El gobierno argentino descartó hoy un escenario de incertidumbre económica para 2018 a pesar de la devaluación de los últimos días, el endeudamiento récord, el déficit fiscal y comercial y el apurado ajuste de metas de inflación.

El jefe de Gabinete de Argentina, Marcos Peña, trató de tranquilizar el panorama después de la sorpresiva conferencia de prensa que el gabinete económico ofreció la víspera para modificar expectativas con respecto al próximo año.

“Tenemos la absoluta certeza de que la Argentina el año que viene va a crecer”, dijo el hombre de mayor confianza del presidente Mauricio Macri.

Agregó que "no es razonable plantear la existencia de un clima de intranquilidad porque tenemos una economía que está creciendo… hay un crecimiento sustentable y sólido".

Peña presumió que "estamos logrando bajar impuestos, está bajando la inflación y lo que hicimos ayer fue recalibrar las metas inflacionarias”, además de que negó que el alza persistente del dólar sea una devaluación, ya que sólo responde a “la fluctuación de un tipo de cambio flotante”.

El gobierno prevé un crecimiento económico del 3.5 por ciento para 2018, pero organizaciones como la Comisión Económica para América Latina y el Caribe (Cepal) lo reducen a 2.9 por ciento.

A pesar de las declaraciones del funcionario, una de las preocupaciones centrales del gobierno es el déficit fiscal que este año alcanzó los 155 mil 196 millones de pesos (más de ocho mil millones de dólares) y representa un 4.7 por ciento del Producto Interno Bruto.

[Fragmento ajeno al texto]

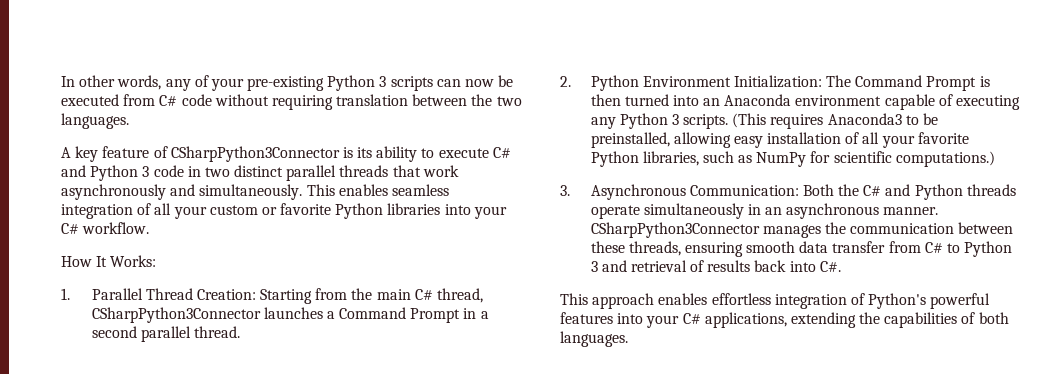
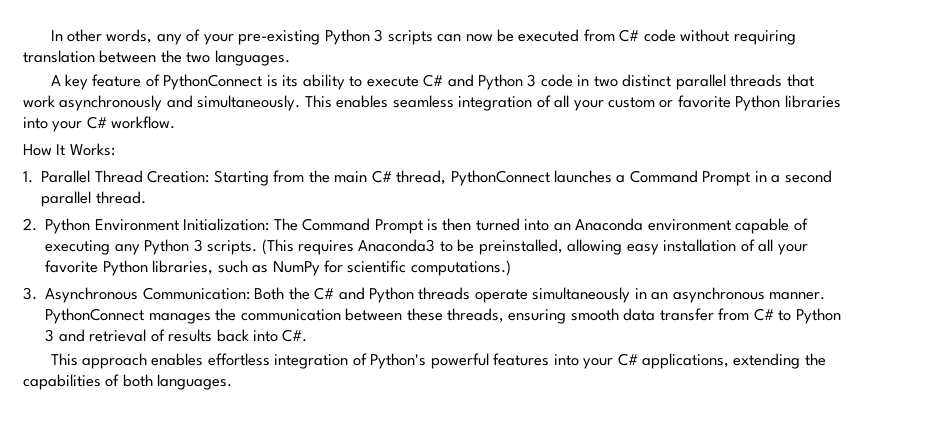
- A key feature of CSharpPython3Connector is its ability to execute C# and Python 3 code in two distinct parallel threads that work asynchronously and simultaneously.
+ A key feature of PythonConnect is its ability to execute C# and Python 3 code in two distinct parallel threads that work asynchronously and simultaneously.
- 1. Parallel Thread Creation: Starting from the main C# thread, CSharpPython3Connector launches a Command Prompt in a second parallel thread.
+ 1. Parallel Thread Creation: Starting from the main C# thread, PythonConnect launches a Command Prompt in a second parallel thread.
- CSharpPython3Connector manages the communication between these threads, ensuring smooth data transfer from C# to Python 3 and retrieval of results back into C#.
+ PythonConnect manages the communication between these threads, ensuring smooth data transfer from C# to Python 3 and retrieval of results back into C#.

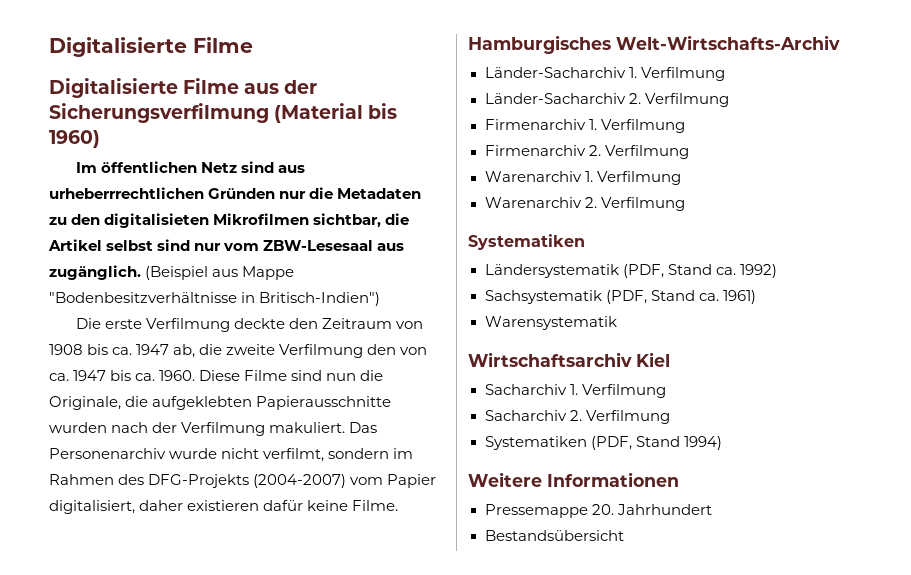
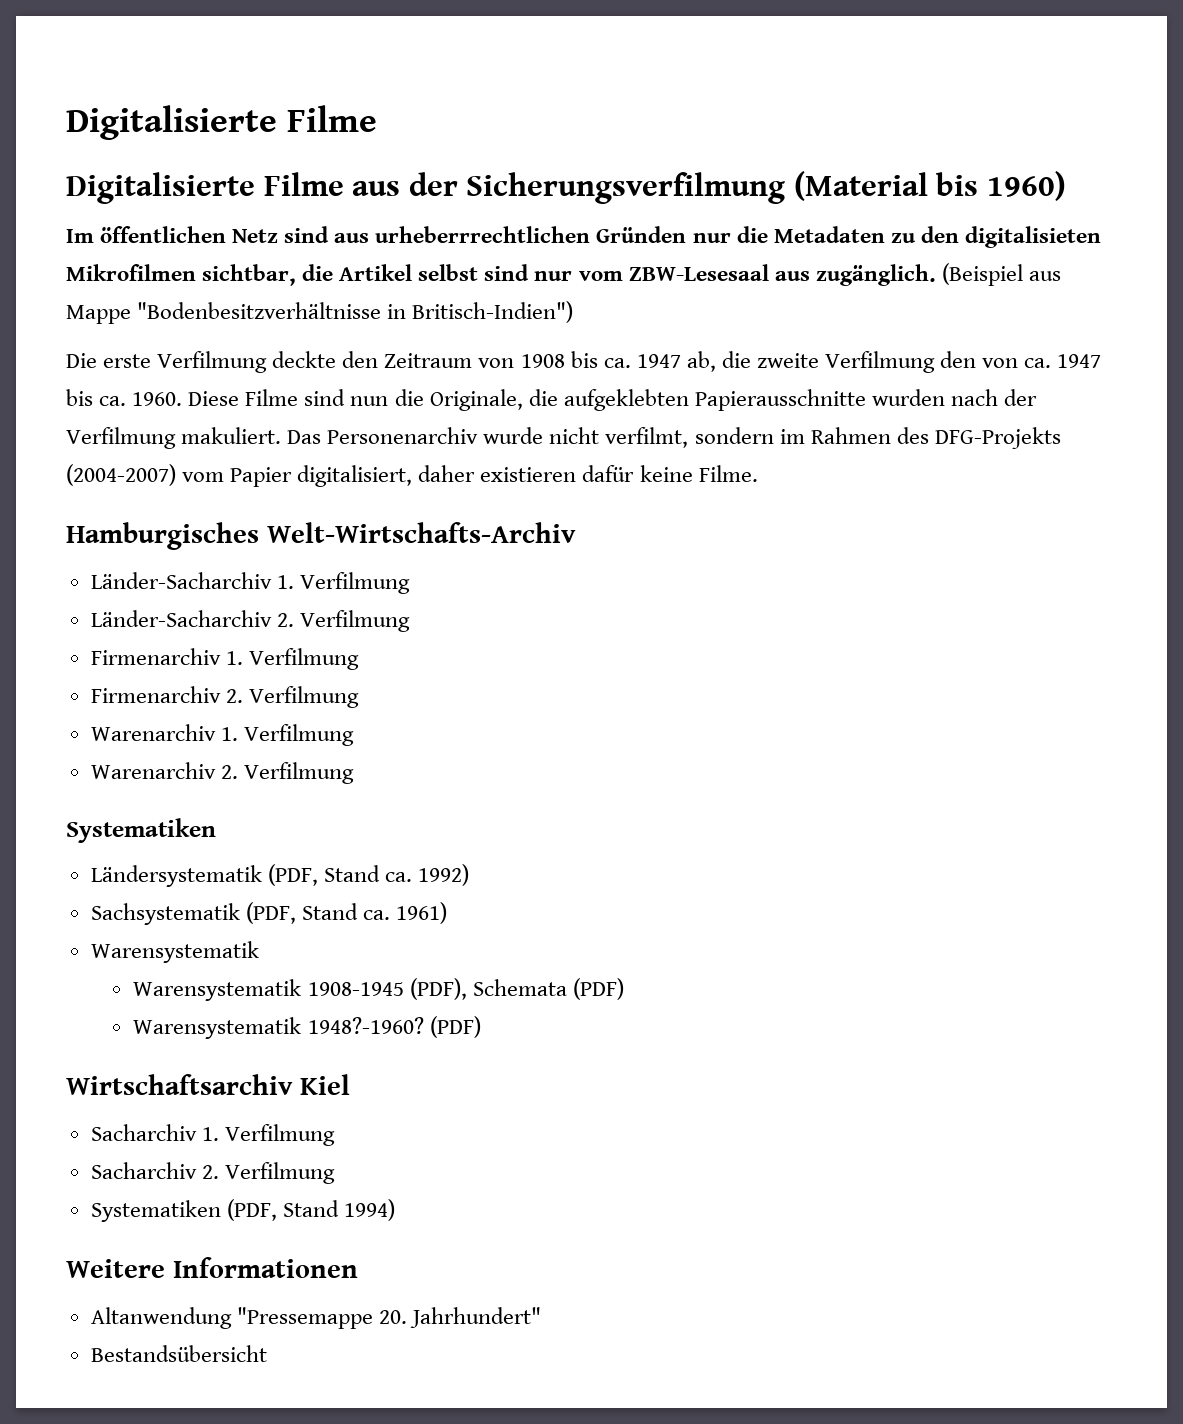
+ Warensystematik 1908-1945 (PDF), Schemata (PDF)
+ Warensystematik 1948?-1960? (PDF)
- Pressemappe 20. Jahrhundert
+ Altanwendung "Pressemappe 20. Jahrhundert"

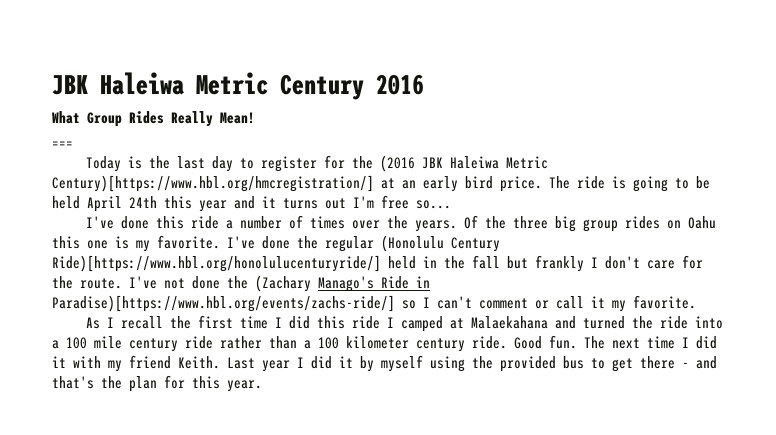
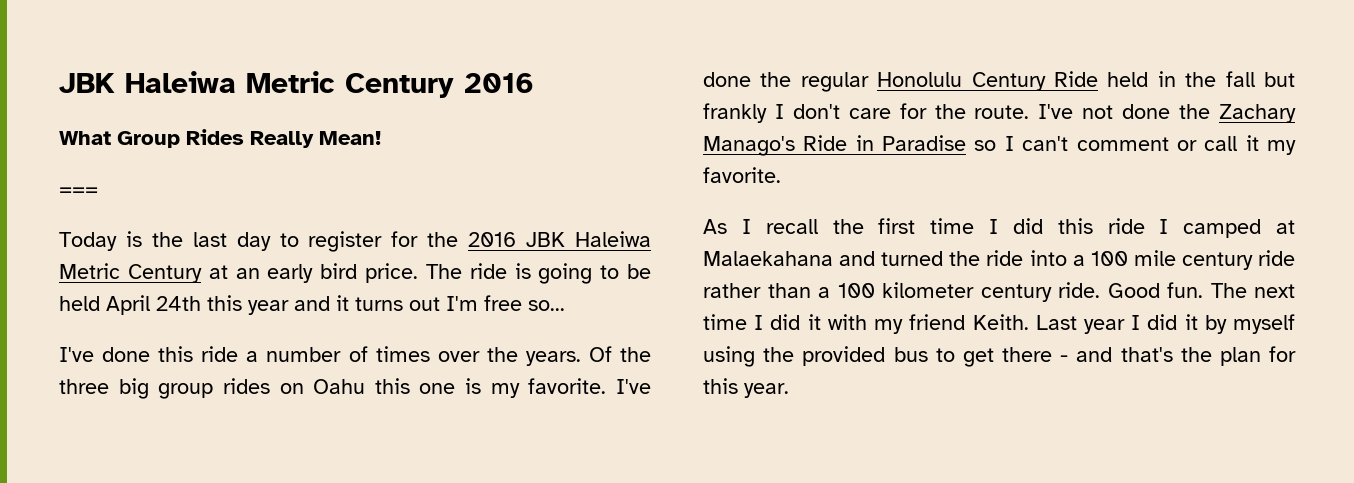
- Today is the last day to register for the (2016 JBK Haleiwa Metric Century)[https://www.hbl.org/hmcregistration/] at an early bird price.
+ Today is the last day to register for the 2016 JBK Haleiwa Metric Century at an early bird price.
- I've done the regular (Honolulu Century Ride)[https://www.hbl.org/honolulucenturyride/] held in the fall but frankly I don't care for the route.
+ I've done the regular Honolulu Century Ride held in the fall but frankly I don't care for the route.
- I've not done the (Zachary Manago's Ride in Paradise)[https://www.hbl.org/events/zachs-ride/] so I can't comment or call it my favorite.
+ I've not done the Zachary Manago's Ride in Paradise so I can't comment or call it my favorite.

Esta semana, otro motivo de alerta fue el déficit comercial que este año alcanzó un récord de siete mil 736 millones de dólares, el nivel más alto de su historia, y que se explica por el drástico aumento de las importaciones.

Por otra parte, en las últimas dos semanas el dólar se devaluó 10 por ciento y la víspera, después de la conferencia de prensa del gabinete económico, rozó los 20 pesos, un precio récord.

Una de las principales promesas de Macri al asumir el gobierno fue la de bajar la inflación a un dígito, meta que no ha podido cumplir y que ahora tuvo que volver a modificar.

De hecho, uno de los anuncios más importantes del gabinete económico fue que no se podría cumplir con la inflación anual de 10 por ciento que preveía en el Presupuesto 2018, por lo que tuvo que elevar la expectativa a un 15 por ciento.

Un indicador que el gobierno desestima pero que provoca alarma en parte de la población, es la política de endeudamiento que ya elevó hasta los 350 mil millones de dólares la deuda argentina.